═════ DATA PROVIDED ═════
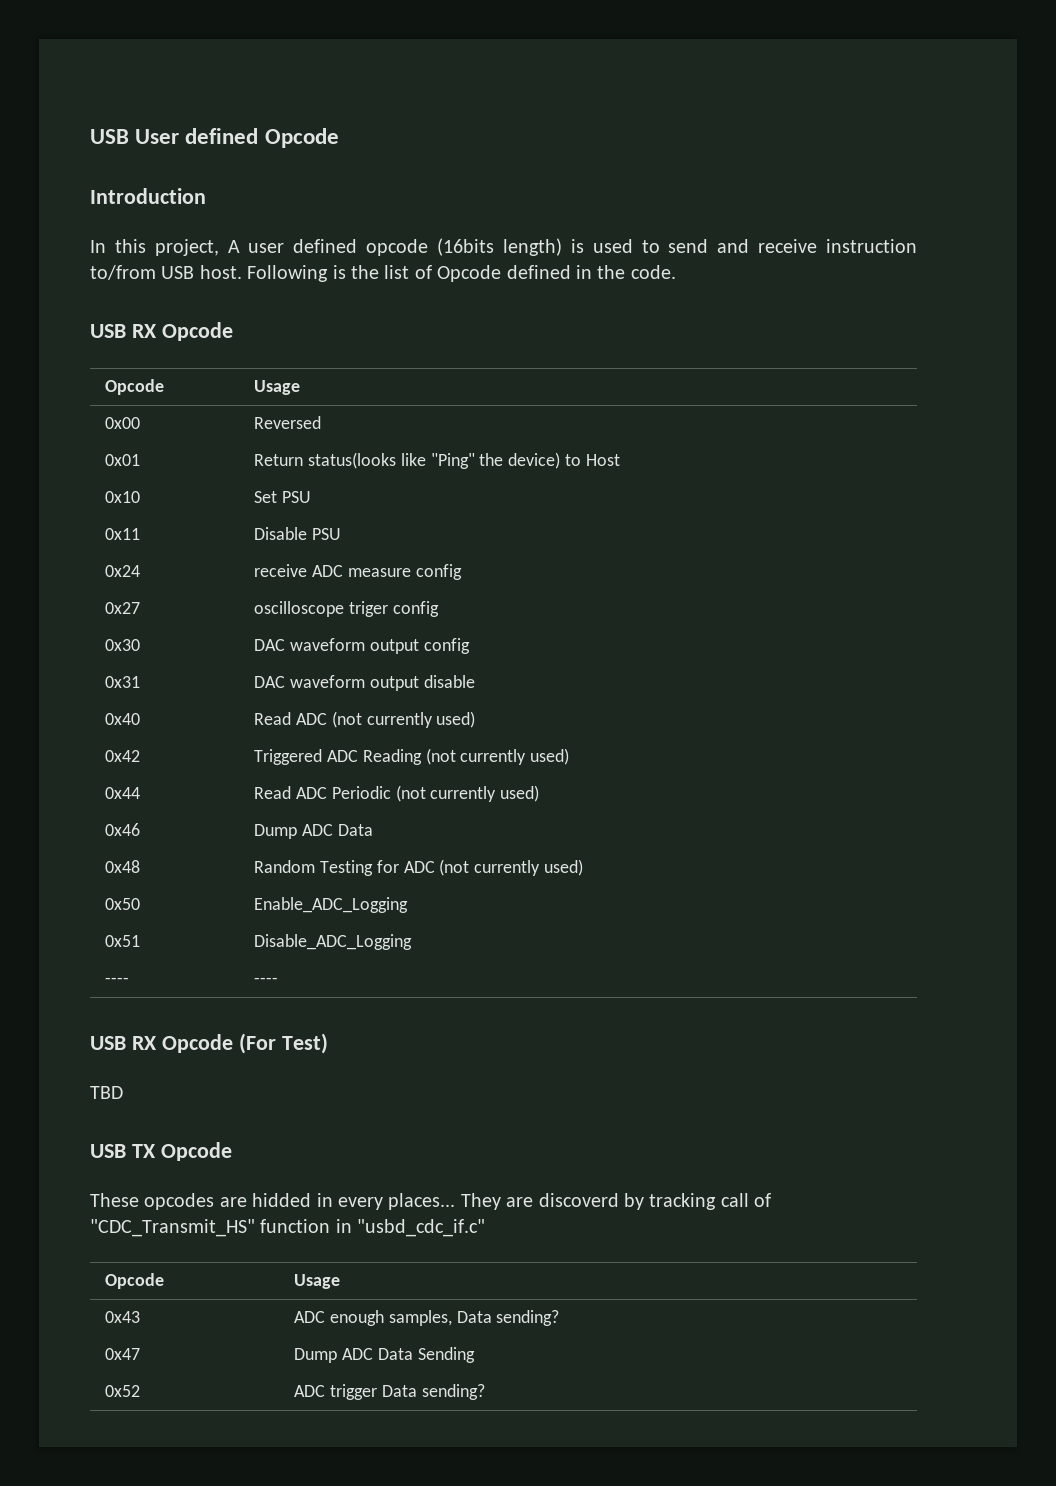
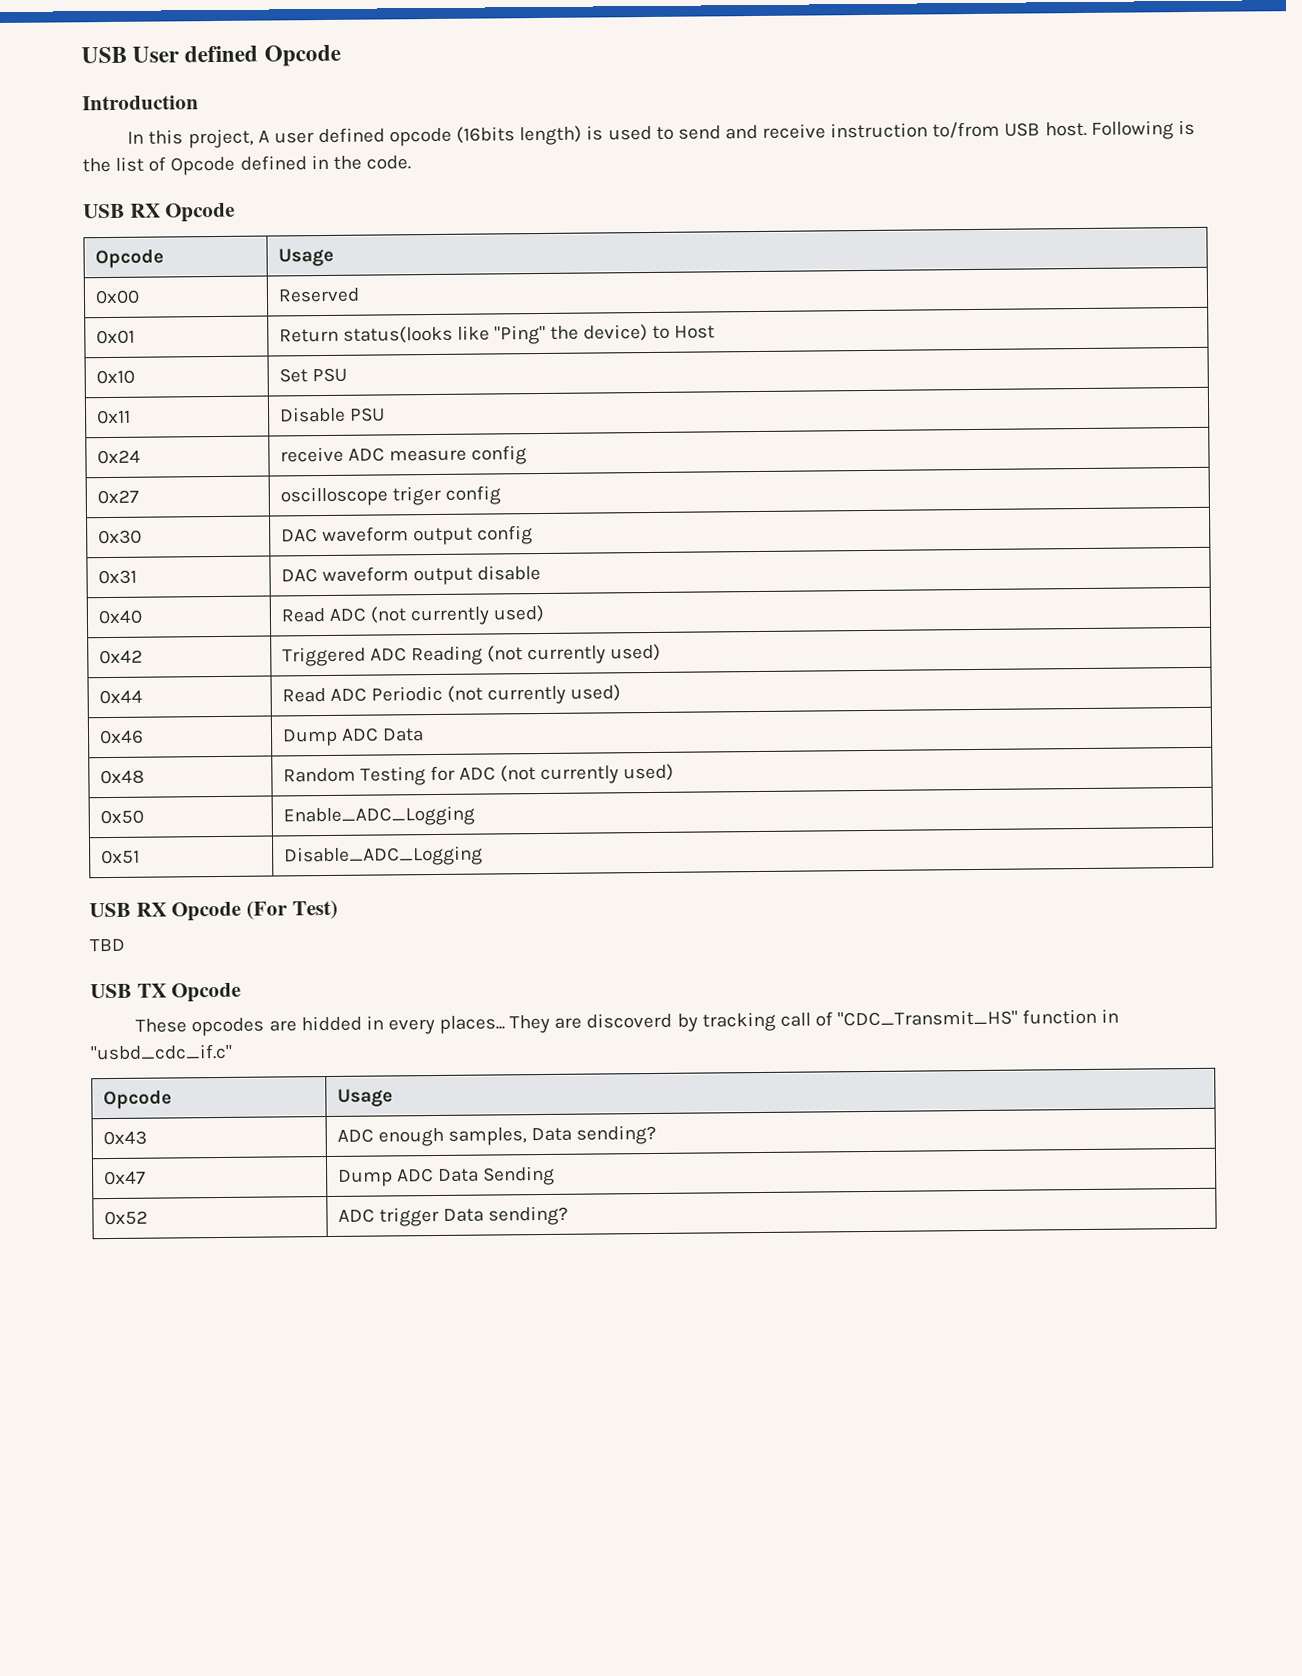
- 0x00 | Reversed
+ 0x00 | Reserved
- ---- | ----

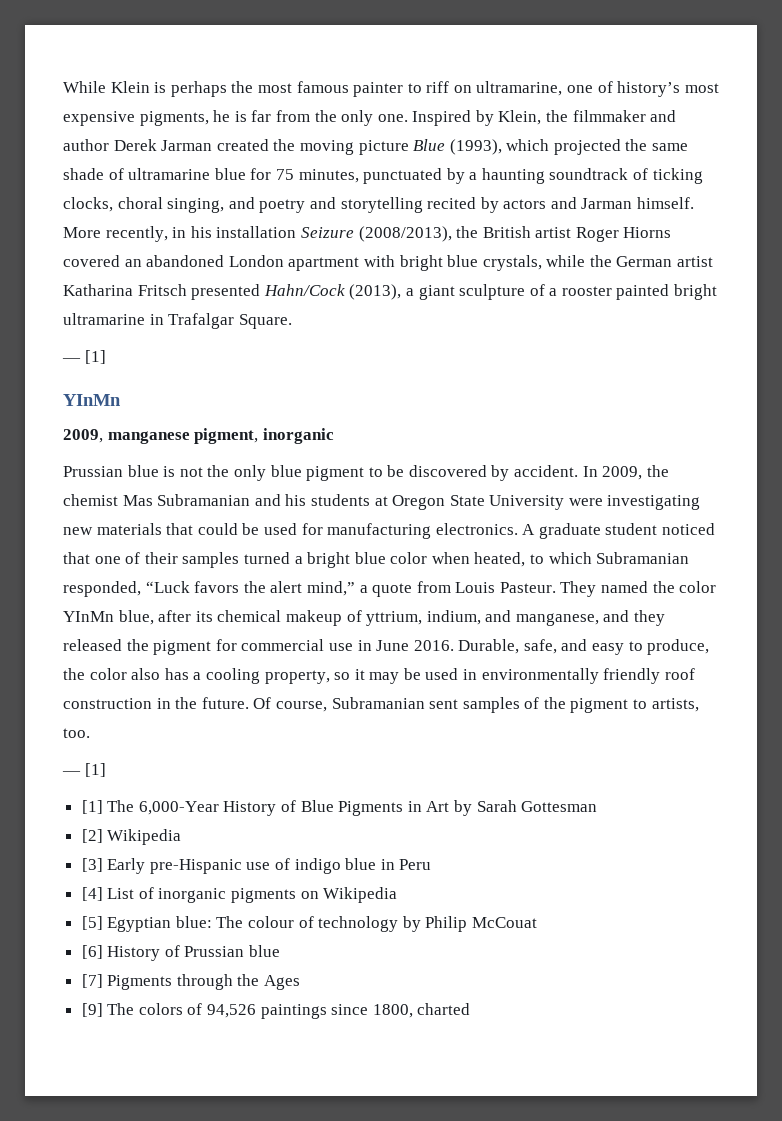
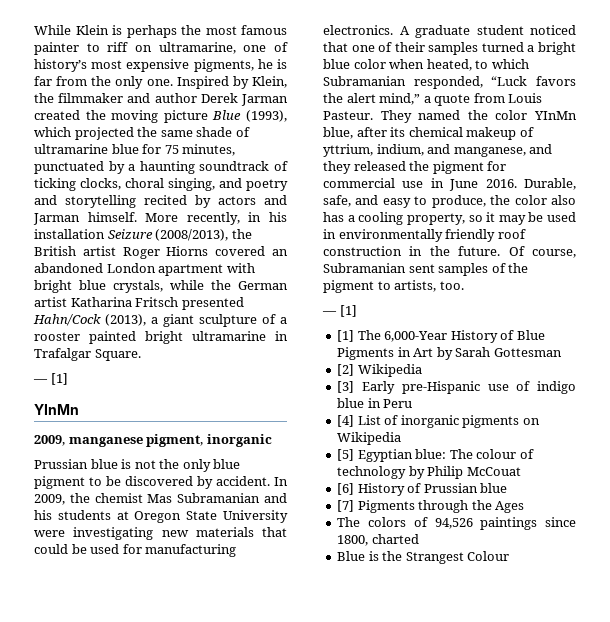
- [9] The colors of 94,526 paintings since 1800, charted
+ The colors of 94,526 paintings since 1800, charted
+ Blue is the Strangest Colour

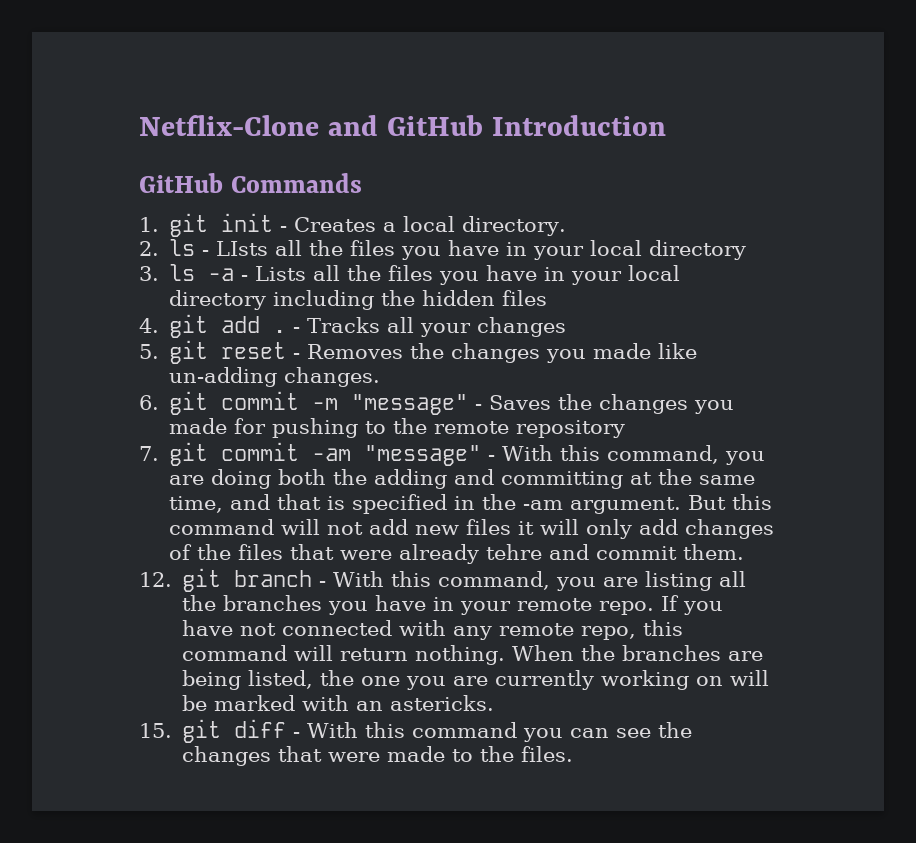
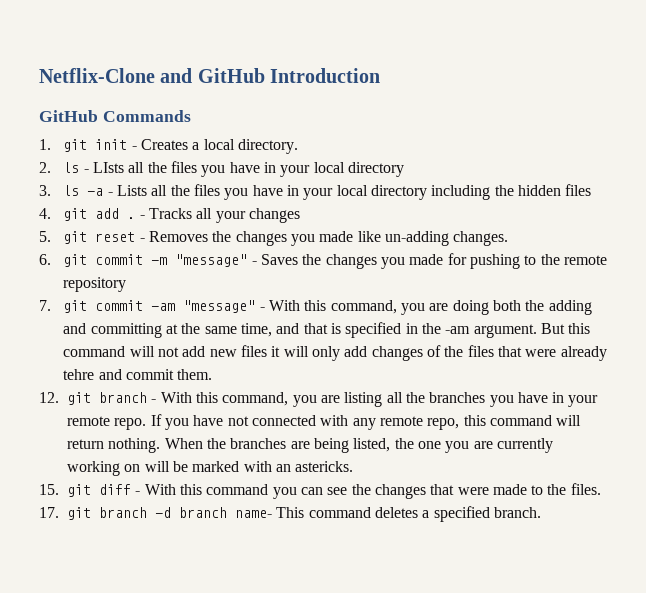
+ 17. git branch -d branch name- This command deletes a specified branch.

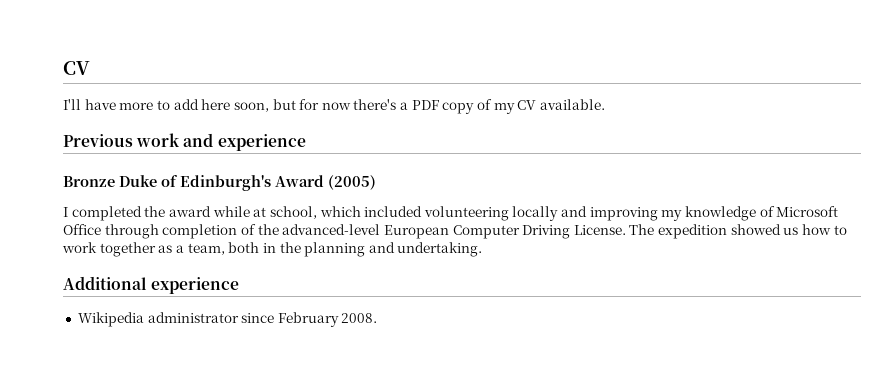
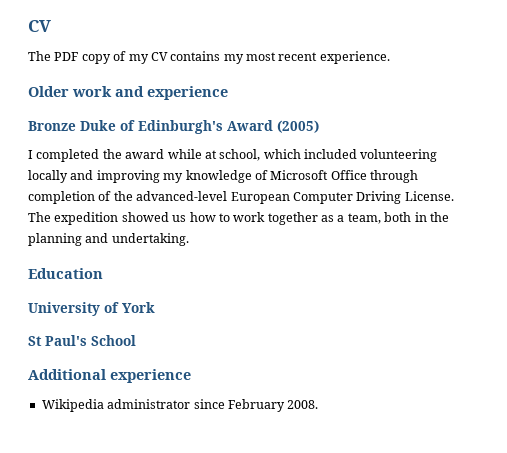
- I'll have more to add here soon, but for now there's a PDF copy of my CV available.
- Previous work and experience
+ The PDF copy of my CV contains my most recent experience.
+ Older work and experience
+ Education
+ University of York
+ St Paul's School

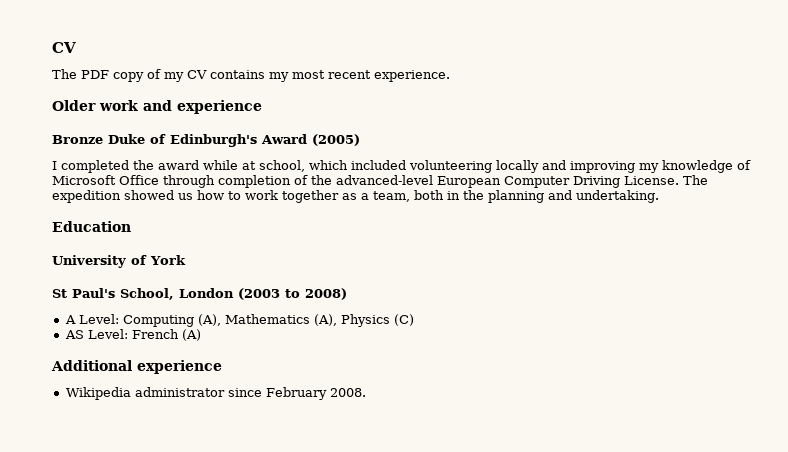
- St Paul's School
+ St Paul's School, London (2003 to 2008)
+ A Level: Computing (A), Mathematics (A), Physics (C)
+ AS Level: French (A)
═════
**TASK INSTRUCTIONS**
For the data above, state how many lines contain "paintings"; the number is the whole answer.

**RESPONSE TO THE TASK**
2